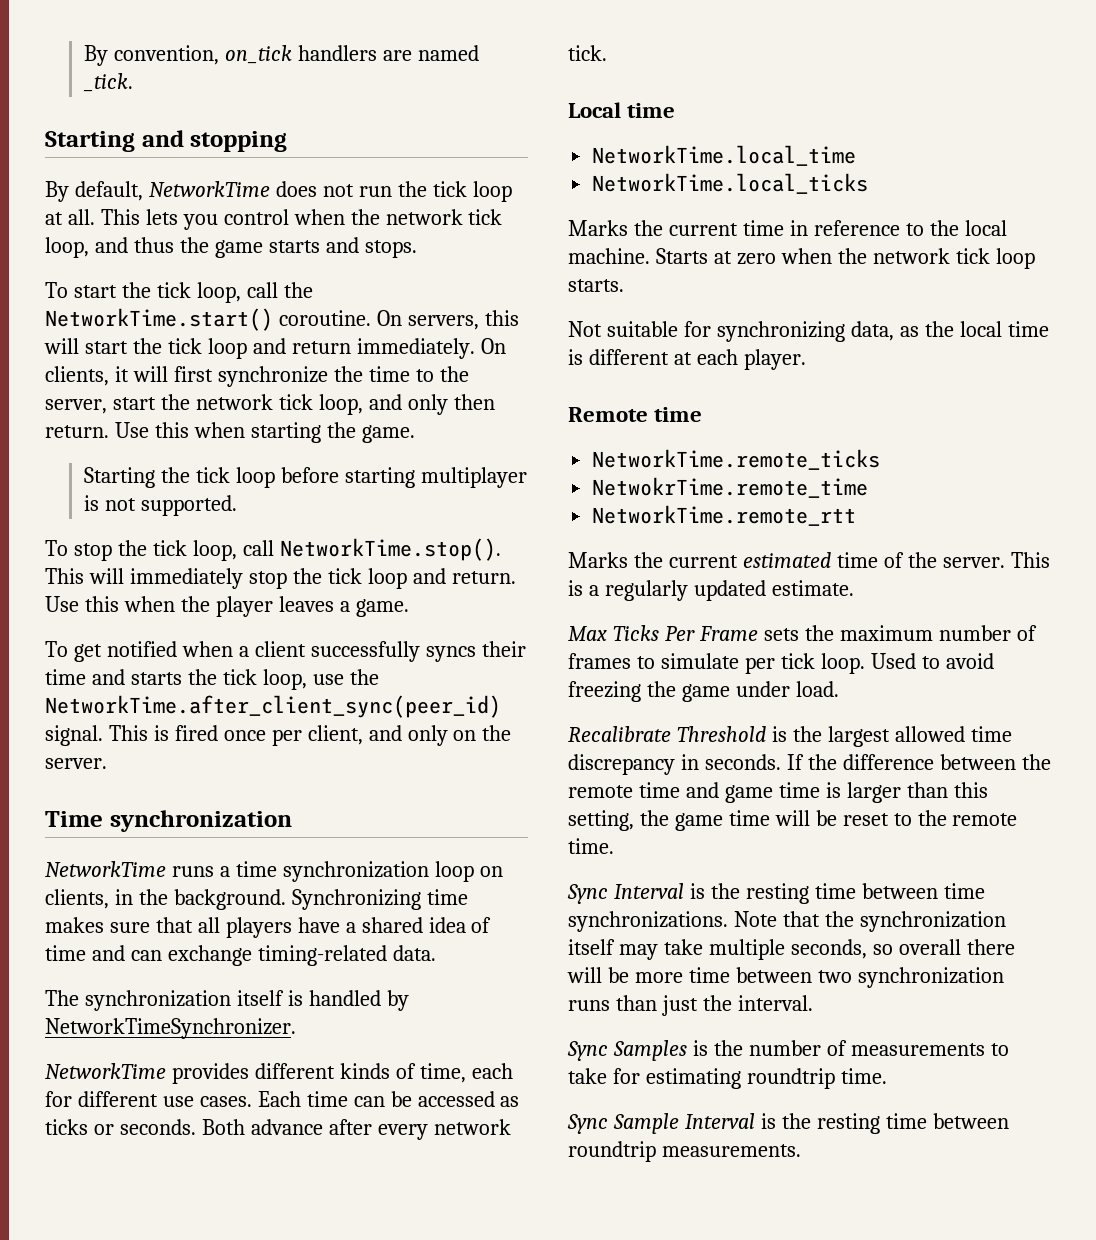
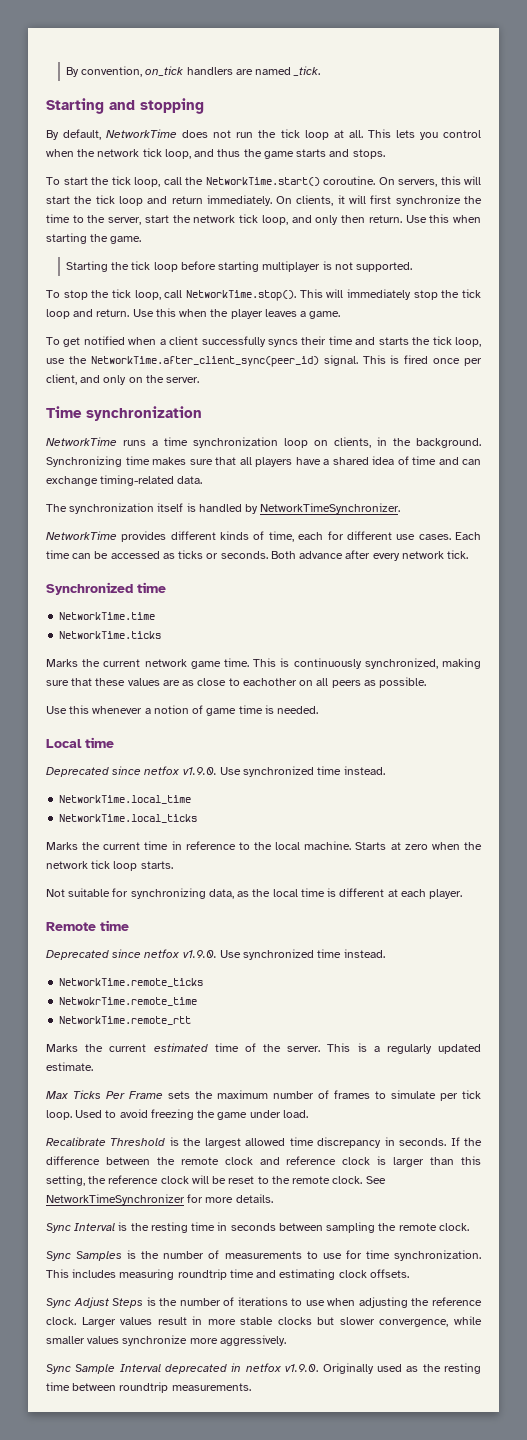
+ Synchronized time
+ NetworkTime.time
+ NetworkTime.ticks
+ Marks the current network game time. This is continuously synchronized, making sure that these values are as close to eachother on all peers as possible.
+ Use this whenever a notion of game time is needed.
  Local time
+ Deprecated since netfox v1.9.0. Use synchronized time instead.
  Remote time
+ Deprecated since netfox v1.9.0. Use synchronized time instead.
- If the difference between the remote time and game time is larger than this setting, the game time will be reset to the remote time.
+ If the difference between the remote clock and reference clock is larger than this setting, the reference clock will be reset to the remote clock. See NetworkTimeSynchronizer for more details.
- Sync Interval is the resting time between time synchronizations. Note that the synchronization itself may take multiple seconds, so overall there will be more time between two synchronization runs than just the interval.
+ Sync Interval is the resting time in seconds between sampling the remote clock.
- Sync Samples is the number of measurements to take for estimating roundtrip time.
- Sync Sample Interval is the resting time between roundtrip measurements.
+ Sync Samples is the number of measurements to use for time synchronization. This includes measuring roundtrip time and estimating clock offsets.
+ Sync Adjust Steps is the number of iterations to use when adjusting the reference clock. Larger values result in more stable clocks but slower convergence, while smaller values synchronize more aggressively.
+ Sync Sample Interval deprecated in netfox v1.9.0. Originally used as the resting time between roundtrip measurements.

***

To do
Exact repeat, pictures omitted: give every line from the top of the records down to and including the line with "estimating clock offsets.".

Answer below
+ Synchronized time
+ NetworkTime.time
+ NetworkTime.ticks
+ Marks the current network game time. This is continuously synchronized, making sure that these values are as close to eachother on all peers as possible.
+ Use this whenever a notion of game time is needed.
  Local time
+ Deprecated since netfox v1.9.0. Use synchronized time instead.
  Remote time
+ Deprecated since netfox v1.9.0. Use synchronized time instead.
- If the difference between the remote time and game time is larger than this setting, the game time will be reset to the remote time.
+ If the difference between the remote clock and reference clock is larger than this setting, the reference clock will be reset to the remote clock. See NetworkTimeSynchronizer for more details.
- Sync Interval is the resting time between time synchronizations. Note that the synchronization itself may take multiple seconds, so overall there will be more time between two synchronization runs than just the interval.
+ Sync Interval is the resting time in seconds between sampling the remote clock.
- Sync Samples is the number of measurements to take for estimating roundtrip time.
- Sync Sample Interval is the resting time between roundtrip measurements.
+ Sync Samples is the number of measurements to use for time synchronization. This includes measuring roundtrip time and estimating clock offsets.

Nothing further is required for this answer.